PROBLEM REQUIREMENTS: Where in the listing does the word "hidden" appear? Report each line that holds it.

DATA FOR THIS TASK:
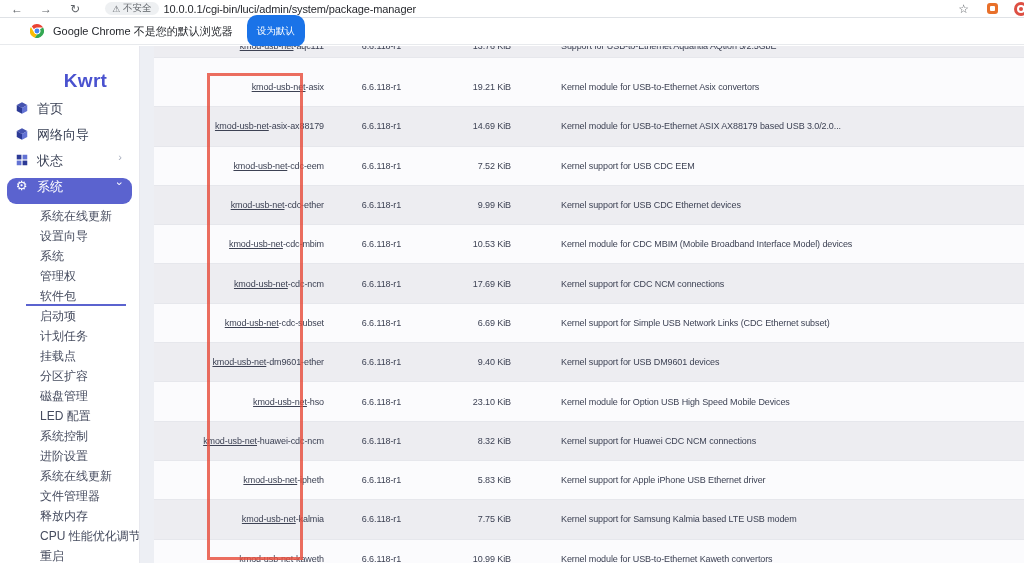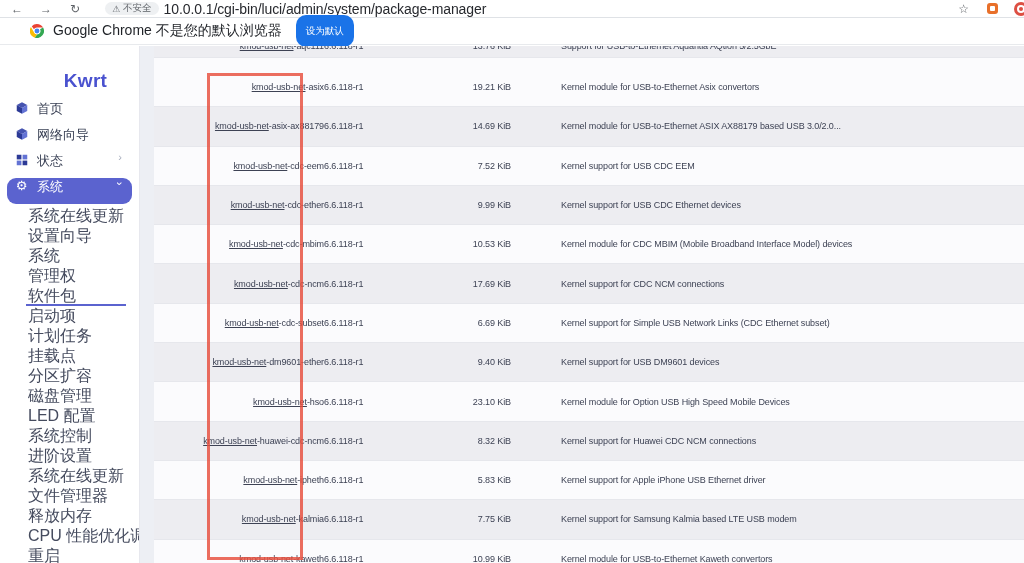--- a/index.html
+++ b/index.html
@@ -12,7 +12,7 @@
   .nav-ico { color:#5f6368; font-size:12px; width:14px; text-align:center; margin-right:15px; line-height:16px; }
   .omni-chip { margin-left:8px; background:#eef0f2; border-radius:8px; height:13px; padding:0 7px; font-size:9.5px; color:#5f6368; display:flex; align-items:center; gap:3px; }
   .omni-chip .warn { font-size:9px; }
-  .omni-url { font-size:14px; color:#27292e; margin-left:5px; letter-spacing:-0.1px; white-space:nowrap; }
+  .omni-url { font-size:11px; color:#27292e; margin-left:5px; letter-spacing:-0.1px; white-space:nowrap; }
   .tb-right { margin-left:auto; display:flex; align-items:center; }
   .star { color:#5f6368; font-size:12px; margin-right:18px; line-height:14px; }
   .ext-ico { width:11px; height:11px; background:#e8702a; border-radius:3px; margin-right:16px; position:relative; }

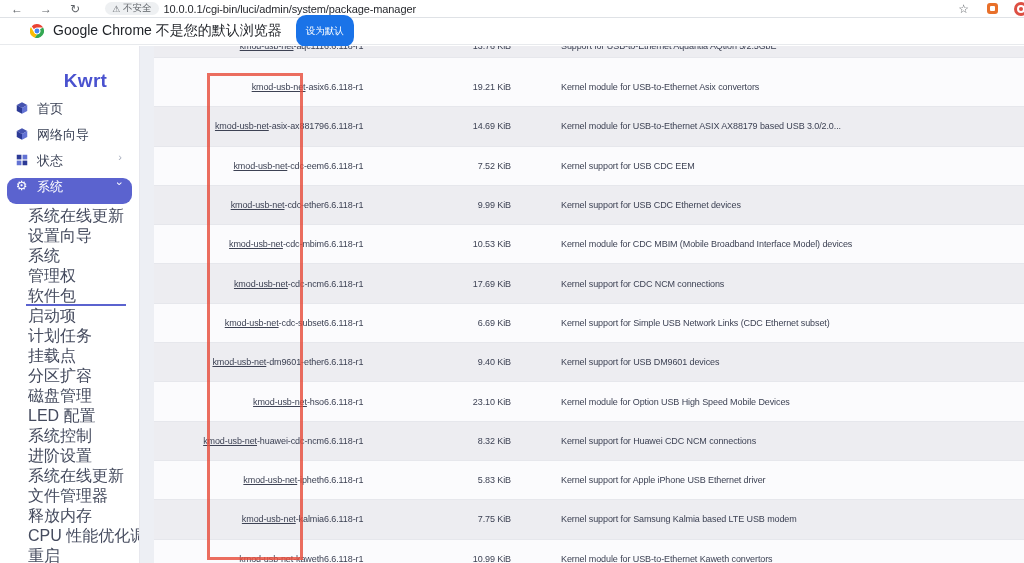--- a/index.html
+++ b/index.html
@@ -23,7 +23,7 @@
   
   .infobar { height:27px; display:flex; align-items:center; border-bottom:1px solid #e8eaed; padding-left:30px; background:#fff; }
   .chrome-logo { width:14px; height:14px; flex:none; }
-  .infobar-text { margin-left:9px; font-size:14px; color:#1f2227; }
+  .infobar-text { margin-left:9px; font-size:11px; color:#1f2227; }
   .infobar-btn { margin-left:14px; height:32px; border-radius:10px; background:#1a73e8; color:#fff; font-size:9.5px; border:none; padding:8px 10px; display:flex; align-items:center; cursor:pointer; font-family:inherit; }
 
   

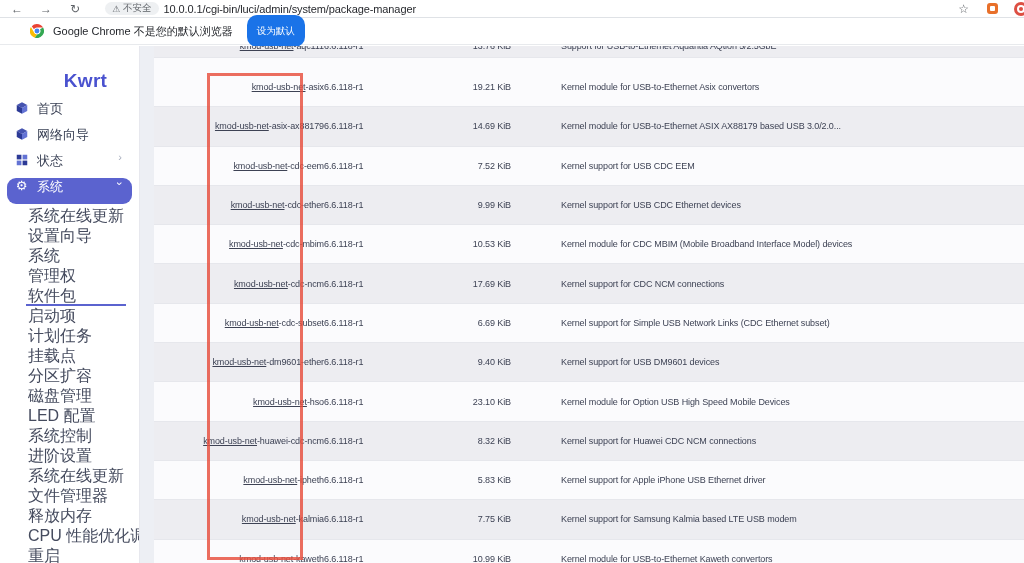--- a/index.html
+++ b/index.html
@@ -54,7 +54,7 @@
   .spacer10 { height:10px; background:#fbfbfd; }
   .c-name { width:170px; padding-left:7px; white-space:nowrap; overflow:hidden;text-align:right; }
   .pkg-link { text-decoration:underline; color:#3d4254; cursor:pointer; }
-  .c-ver { width:115px; text-align:left; }
+  .c-ver { width:115px; text-align:center; }
   .c-size { width:72px; text-align:right; }
   .c-desc { flex:1; padding-left:50px; white-space:nowrap; overflow:hidden; }
 

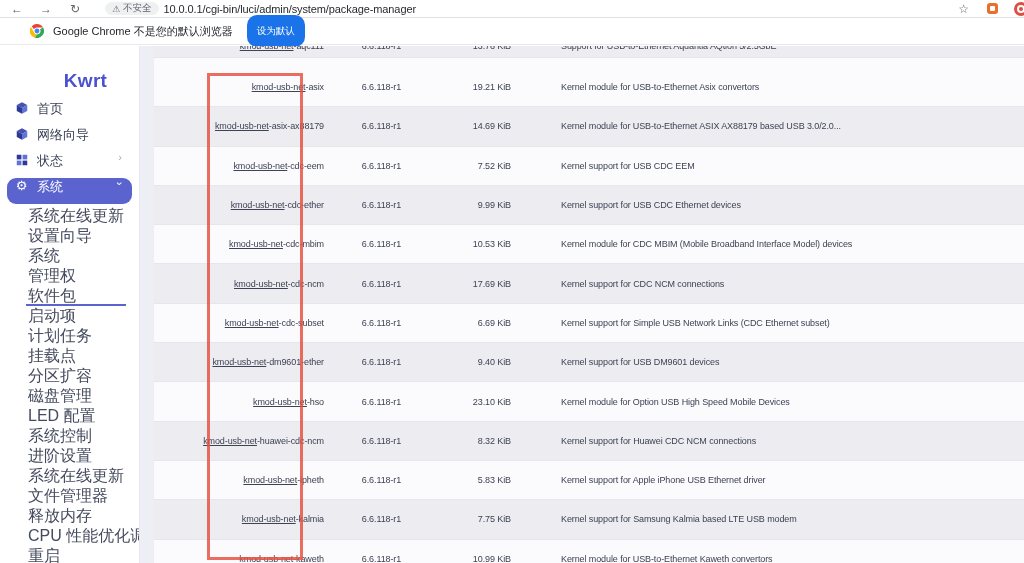--- a/index.html
+++ b/index.html
@@ -41,7 +41,7 @@
   .chev { margin-left:auto; color:#a7adbd; font-size:11px; line-height:11px; }
   .chev.down { transform:rotate(90deg); color:#fff; }
   .submenu { margin-top:2px; }
-  .submenu-item { height:20px; line-height:20px; padding-left:28px; font-size:16px; color:#454b5e; position:relative; white-space:nowrap; }
+  .submenu-item { height:20px; line-height:20px; padding-left:40px; font-size:12px; color:#454b5e; position:relative; white-space:nowrap; }
   .submenu-item.active::after { content:""; position:absolute; left:26px; width:100px; bottom:0; height:2px; background:#5b63cf; }
 
   

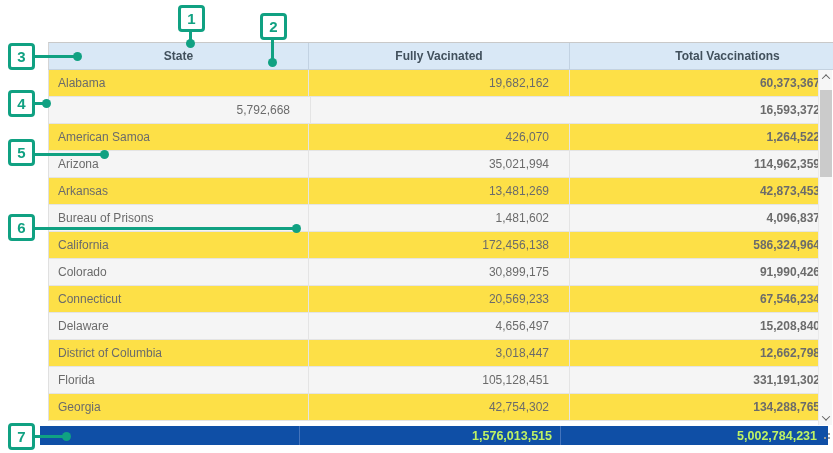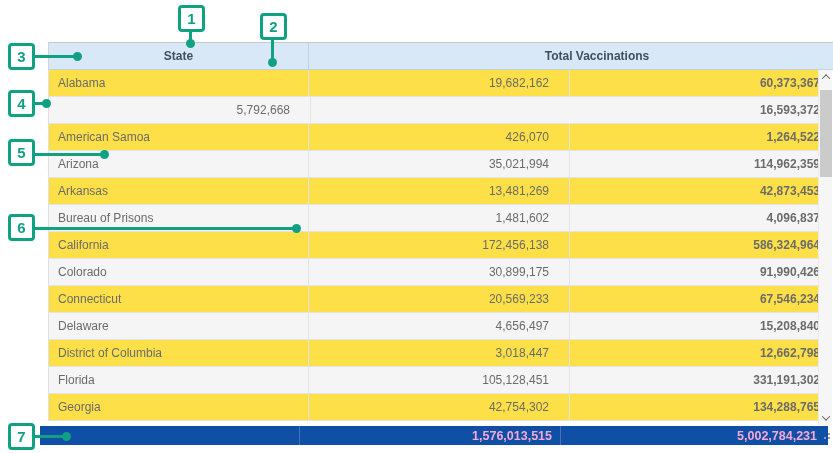--- a/index.html
+++ b/index.html
@@ -139,6 +139,7 @@
   <div class="table-wrap">
     <div class="thead">
       <div class="th th-state">State</div>
+      <div class="th th-fully">Fully Vacinated</div>
       <div class="th th-total">Total Vaccinations</div>
     </div>
 

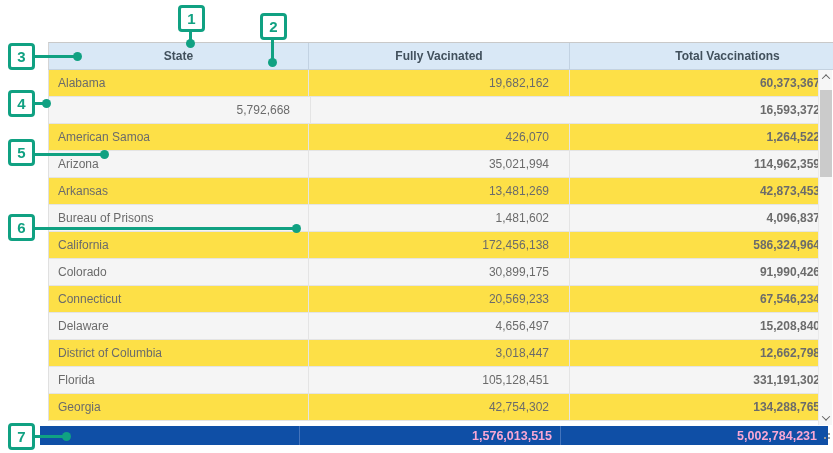--- a/index.html
+++ b/index.html
@@ -70,7 +70,7 @@
   }
   .tcell {
     display: flex; align-items: center; justify-content: flex-end;
-    font-size: 12.5px; font-weight: 700; color: #f9a8d4;
+    font-size: 12.5px; font-weight: 700; color: #bef264;
     height: 100%; white-space: nowrap;
   }
   .tcell + .tcell { border-left: 1px solid #4474BC; }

OUTPUT OF THE TASK:
   .c-name { width:170px; padding-left:7px; white-space:nowrap; overflow:hidden;text-align:right; }
   .c-desc { flex:1; padding-left:50px; white-space:nowrap; overflow:hidden; }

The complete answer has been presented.